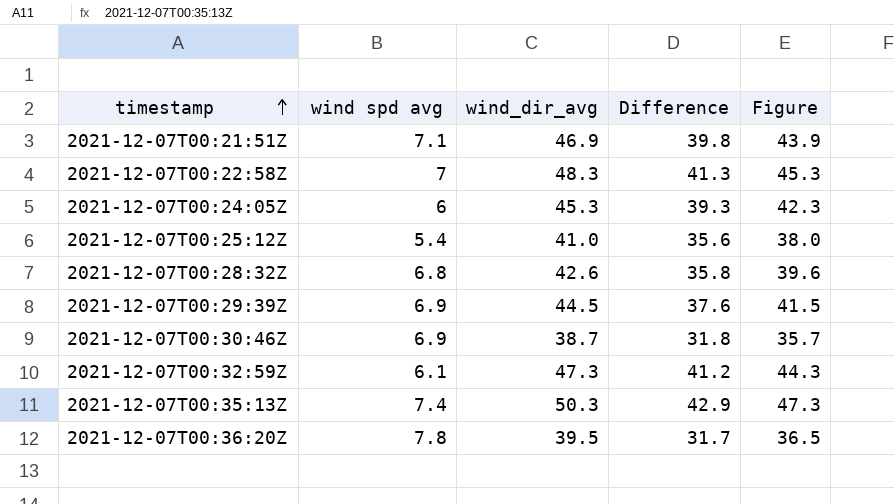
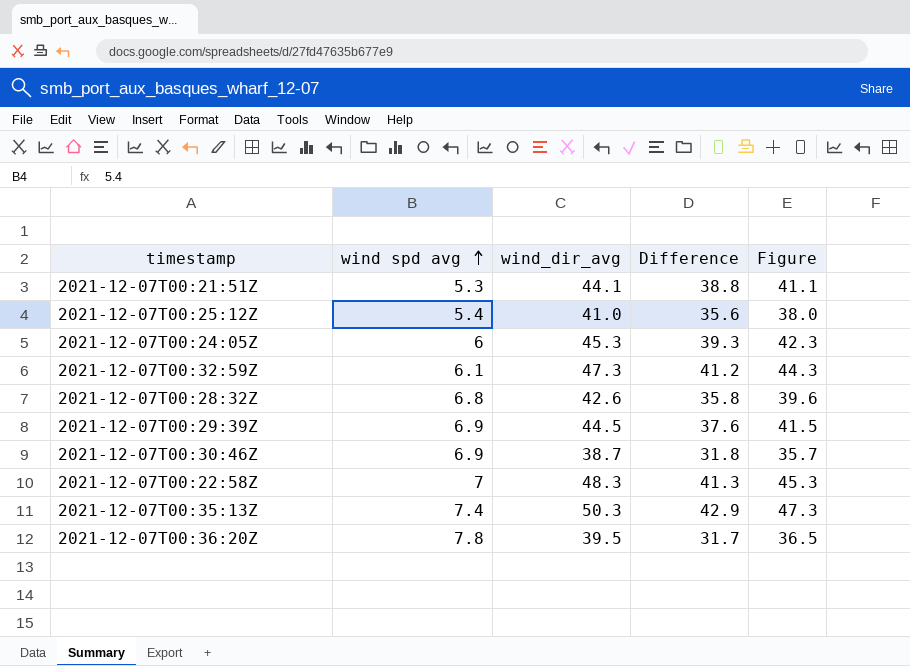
row order: timestamp ascending -> wind spd avg ascending
2021-12-07T00:21:51Z | wind spd avg: 7.1 -> 5.3
2021-12-07T00:21:51Z | wind_dir_avg: 46.9 -> 44.1
2021-12-07T00:21:51Z | Difference: 39.8 -> 38.8
2021-12-07T00:21:51Z | Figure: 43.9 -> 41.1

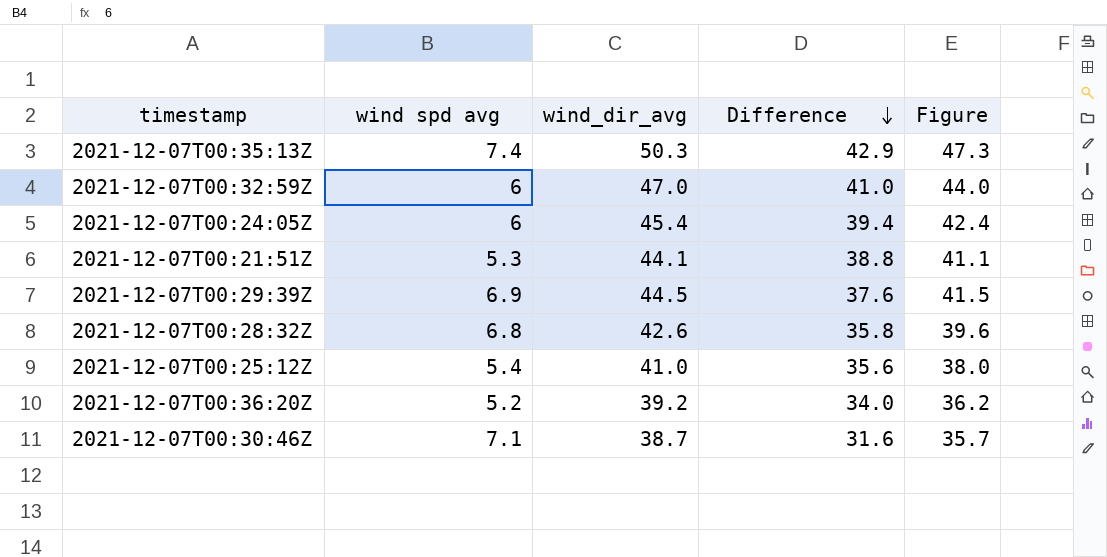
row order: wind spd avg ascending -> Difference descending
row 2021-12-07T00:22:58Z: 7 | 48.3 | 41.3 | 45.3 -> none
2021-12-07T00:32:59Z | wind spd avg: 6.1 -> 6
2021-12-07T00:32:59Z | wind_dir_avg: 47.3 -> 47.0
2021-12-07T00:32:59Z | Difference: 41.2 -> 41.0
2021-12-07T00:32:59Z | Figure: 44.3 -> 44.0
2021-12-07T00:24:05Z | wind_dir_avg: 45.3 -> 45.4
2021-12-07T00:24:05Z | Difference: 39.3 -> 39.4
2021-12-07T00:24:05Z | Figure: 42.3 -> 42.4
2021-12-07T00:36:20Z | wind spd avg: 7.8 -> 5.2
2021-12-07T00:36:20Z | wind_dir_avg: 39.5 -> 39.2
2021-12-07T00:36:20Z | Difference: 31.7 -> 34.0
2021-12-07T00:36:20Z | Figure: 36.5 -> 36.2
2021-12-07T00:30:46Z | wind spd avg: 6.9 -> 7.1
2021-12-07T00:30:46Z | Difference: 31.8 -> 31.6

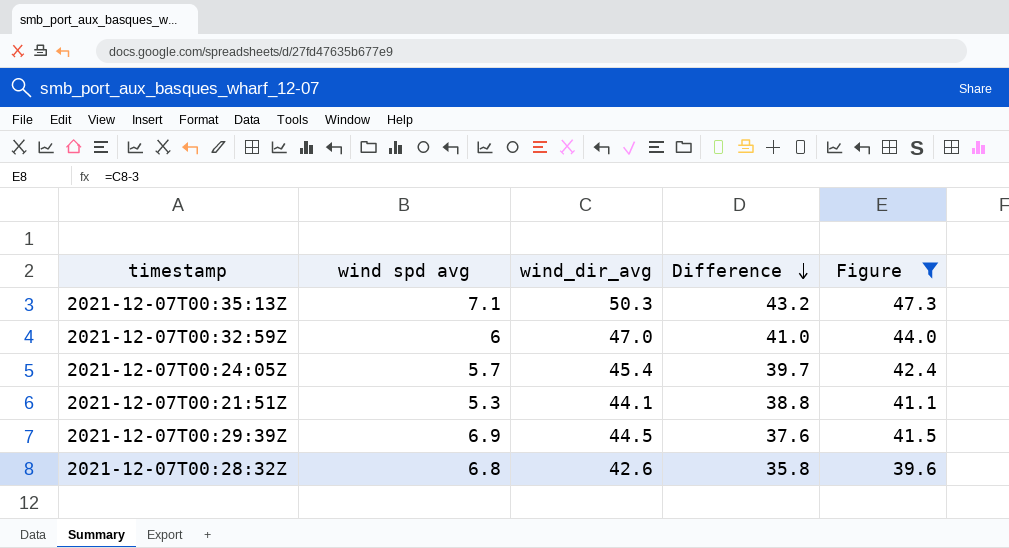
filter: none -> Figure >= 39.6
2021-12-07T00:35:13Z | wind spd avg: 7.4 -> 7.1
2021-12-07T00:35:13Z | Difference: 42.9 -> 43.2
2021-12-07T00:24:05Z | wind spd avg: 6 -> 5.7
2021-12-07T00:24:05Z | Difference: 39.4 -> 39.7

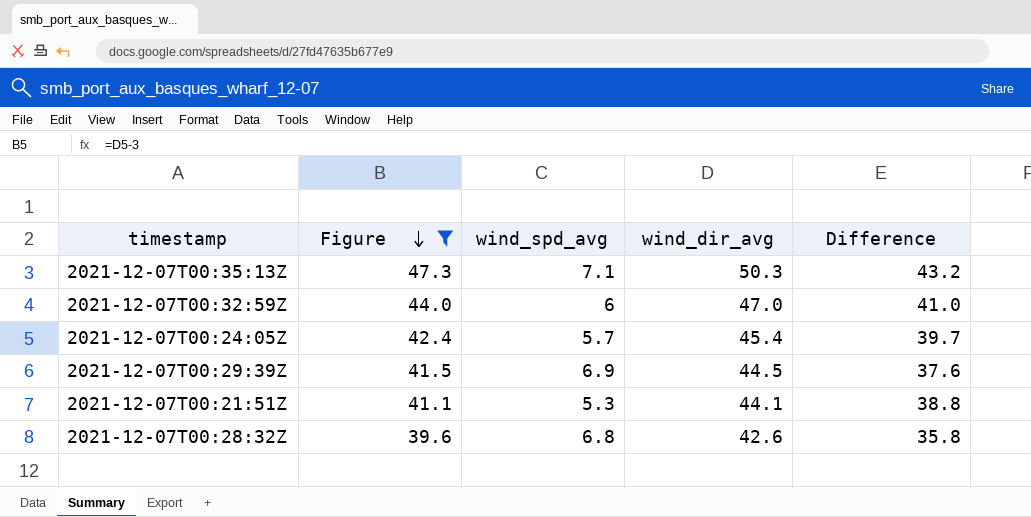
row order: Difference descending -> Figure descending
column Figure | position: 5 -> 2
column name: wind spd avg -> wind_spd_avg

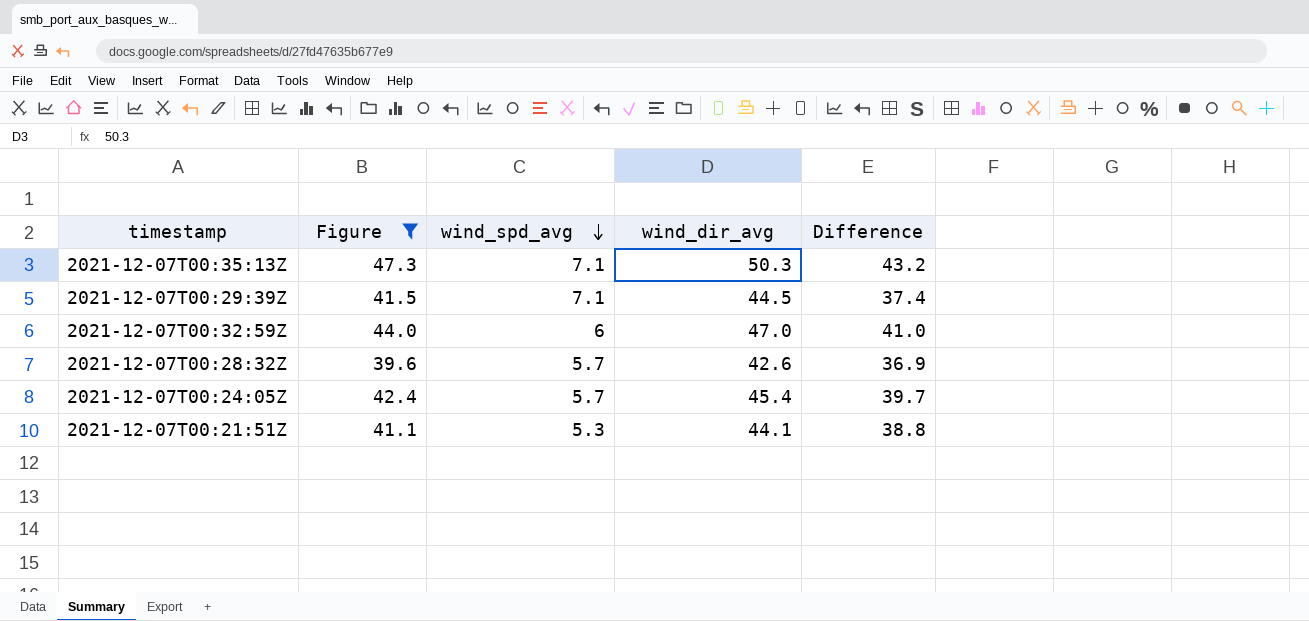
row order: Figure descending -> wind_spd_avg descending
2021-12-07T00:29:39Z | wind_spd_avg: 6.9 -> 7.1
2021-12-07T00:29:39Z | Difference: 37.6 -> 37.4
2021-12-07T00:28:32Z | wind_spd_avg: 6.8 -> 5.7
2021-12-07T00:28:32Z | Difference: 35.8 -> 36.9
┄┄┄┄┄┄
Both the line above containing "2021-12-07T00:21:51Z | wind_dir_avg: 46.9" and the line containing "2021-12-07T00:32:59Z | Difference: 41.2" belong in the copy, along with every line between them; print these exactly and omit the pictures.

Answer to the exercise ->
2021-12-07T00:21:51Z | wind_dir_avg: 46.9 -> 44.1
2021-12-07T00:21:51Z | Difference: 39.8 -> 38.8
2021-12-07T00:21:51Z | Figure: 43.9 -> 41.1

row order: wind spd avg ascending -> Difference descending
row 2021-12-07T00:22:58Z: 7 | 48.3 | 41.3 | 45.3 -> none
2021-12-07T00:32:59Z | wind spd avg: 6.1 -> 6
2021-12-07T00:32:59Z | wind_dir_avg: 47.3 -> 47.0
2021-12-07T00:32:59Z | Difference: 41.2 -> 41.0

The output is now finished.